Exercise details: Nothing in the listing should differ in your copy; retype it all exactly.

*** Block opens ***

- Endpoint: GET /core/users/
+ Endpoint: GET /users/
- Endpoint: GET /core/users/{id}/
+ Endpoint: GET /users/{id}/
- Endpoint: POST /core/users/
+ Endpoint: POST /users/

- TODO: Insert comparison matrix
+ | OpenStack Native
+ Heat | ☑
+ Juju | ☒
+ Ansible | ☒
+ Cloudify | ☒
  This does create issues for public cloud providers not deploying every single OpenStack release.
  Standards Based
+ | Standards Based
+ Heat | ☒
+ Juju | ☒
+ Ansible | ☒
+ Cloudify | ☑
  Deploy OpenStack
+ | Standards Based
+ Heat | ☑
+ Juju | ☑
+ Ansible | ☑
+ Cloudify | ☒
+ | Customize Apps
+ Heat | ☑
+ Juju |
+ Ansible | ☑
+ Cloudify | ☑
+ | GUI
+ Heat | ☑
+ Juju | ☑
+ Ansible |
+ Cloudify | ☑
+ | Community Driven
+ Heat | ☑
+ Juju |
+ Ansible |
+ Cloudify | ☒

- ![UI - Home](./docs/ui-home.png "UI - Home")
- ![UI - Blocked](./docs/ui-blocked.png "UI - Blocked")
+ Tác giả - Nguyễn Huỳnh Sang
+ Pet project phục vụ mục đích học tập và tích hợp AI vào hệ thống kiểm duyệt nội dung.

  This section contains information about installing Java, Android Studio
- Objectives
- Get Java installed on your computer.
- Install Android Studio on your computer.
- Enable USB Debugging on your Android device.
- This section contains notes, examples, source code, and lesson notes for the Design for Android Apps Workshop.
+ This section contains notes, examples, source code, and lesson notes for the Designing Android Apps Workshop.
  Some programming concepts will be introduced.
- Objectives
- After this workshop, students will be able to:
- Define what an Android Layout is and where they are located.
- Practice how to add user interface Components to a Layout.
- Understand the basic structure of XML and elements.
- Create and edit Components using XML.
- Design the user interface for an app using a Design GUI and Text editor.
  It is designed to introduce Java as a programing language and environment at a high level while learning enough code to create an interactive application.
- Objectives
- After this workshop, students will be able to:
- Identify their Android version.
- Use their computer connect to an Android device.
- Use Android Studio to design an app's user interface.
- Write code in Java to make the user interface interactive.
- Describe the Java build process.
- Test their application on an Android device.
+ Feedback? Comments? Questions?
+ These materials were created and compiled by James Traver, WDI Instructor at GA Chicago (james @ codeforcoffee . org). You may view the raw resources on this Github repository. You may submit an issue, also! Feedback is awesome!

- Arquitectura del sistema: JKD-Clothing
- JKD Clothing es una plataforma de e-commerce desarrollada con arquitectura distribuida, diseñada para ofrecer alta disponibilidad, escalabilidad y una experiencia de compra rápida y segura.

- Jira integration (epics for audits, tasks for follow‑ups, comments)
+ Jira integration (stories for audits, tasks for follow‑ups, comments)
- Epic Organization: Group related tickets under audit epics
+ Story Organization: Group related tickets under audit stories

*** Block closes ***

Answer for the task:
- Endpoint: GET /core/users/
+ Endpoint: GET /users/
- Endpoint: GET /core/users/{id}/
+ Endpoint: GET /users/{id}/
- Endpoint: POST /core/users/
+ Endpoint: POST /users/

- TODO: Insert comparison matrix
+ | OpenStack Native
+ Heat | ☑
+ Juju | ☒
+ Ansible | ☒
+ Cloudify | ☒
  This does create issues for public cloud providers not deploying every single OpenStack release.
  Standards Based
+ | Standards Based
+ Heat | ☒
+ Juju | ☒
+ Ansible | ☒
+ Cloudify | ☑
  Deploy OpenStack
+ | Standards Based
+ Heat | ☑
+ Juju | ☑
+ Ansible | ☑
+ Cloudify | ☒
+ | Customize Apps
+ Heat | ☑
+ Juju |
+ Ansible | ☑
+ Cloudify | ☑
+ | GUI
+ Heat | ☑
+ Juju | ☑
+ Ansible |
+ Cloudify | ☑
+ | Community Driven
+ Heat | ☑
+ Juju |
+ Ansible |
+ Cloudify | ☒

- ![UI - Home](./docs/ui-home.png "UI - Home")
- ![UI - Blocked](./docs/ui-blocked.png "UI - Blocked")
+ Tác giả - Nguyễn Huỳnh Sang
+ Pet project phục vụ mục đích học tập và tích hợp AI vào hệ thống kiểm duyệt nội dung.

  This section contains information about installing Java, Android Studio
- Objectives
- Get Java installed on your computer.
- Install Android Studio on your computer.
- Enable USB Debugging on your Android device.
- This section contains notes, examples, source code, and lesson notes for the Design for Android Apps Workshop.
+ This section contains notes, examples, source code, and lesson notes for the Designing Android Apps Workshop.
  Some programming concepts will be introduced.
- Objectives
- After this workshop, students will be able to:
- Define what an Android Layout is and where they are located.
- Practice how to add user interface Components to a Layout.
- Understand the basic structure of XML and elements.
- Create and edit Components using XML.
- Design the user interface for an app using a Design GUI and Text editor.
  It is designed to introduce Java as a programing language and environment at a high level while learning enough code to create an interactive application.
- Objectives
- After this workshop, students will be able to:
- Identify their Android version.
- Use their computer connect to an Android device.
- Use Android Studio to design an app's user interface.
- Write code in Java to make the user interface interactive.
- Describe the Java build process.
- Test their application on an Android device.
+ Feedback? Comments? Questions?
+ These materials were created and compiled by James Traver, WDI Instructor at GA Chicago (james @ codeforcoffee . org). You may view the raw resources on this Github repository. You may submit an issue, also! Feedback is awesome!

- Arquitectura del sistema: JKD-Clothing
- JKD Clothing es una plataforma de e-commerce desarrollada con arquitectura distribuida, diseñada para ofrecer alta disponibilidad, escalabilidad y una experiencia de compra rápida y segura.

- Jira integration (epics for audits, tasks for follow‑ups, comments)
+ Jira integration (stories for audits, tasks for follow‑ups, comments)
- Epic Organization: Group related tickets under audit epics
+ Story Organization: Group related tickets under audit stories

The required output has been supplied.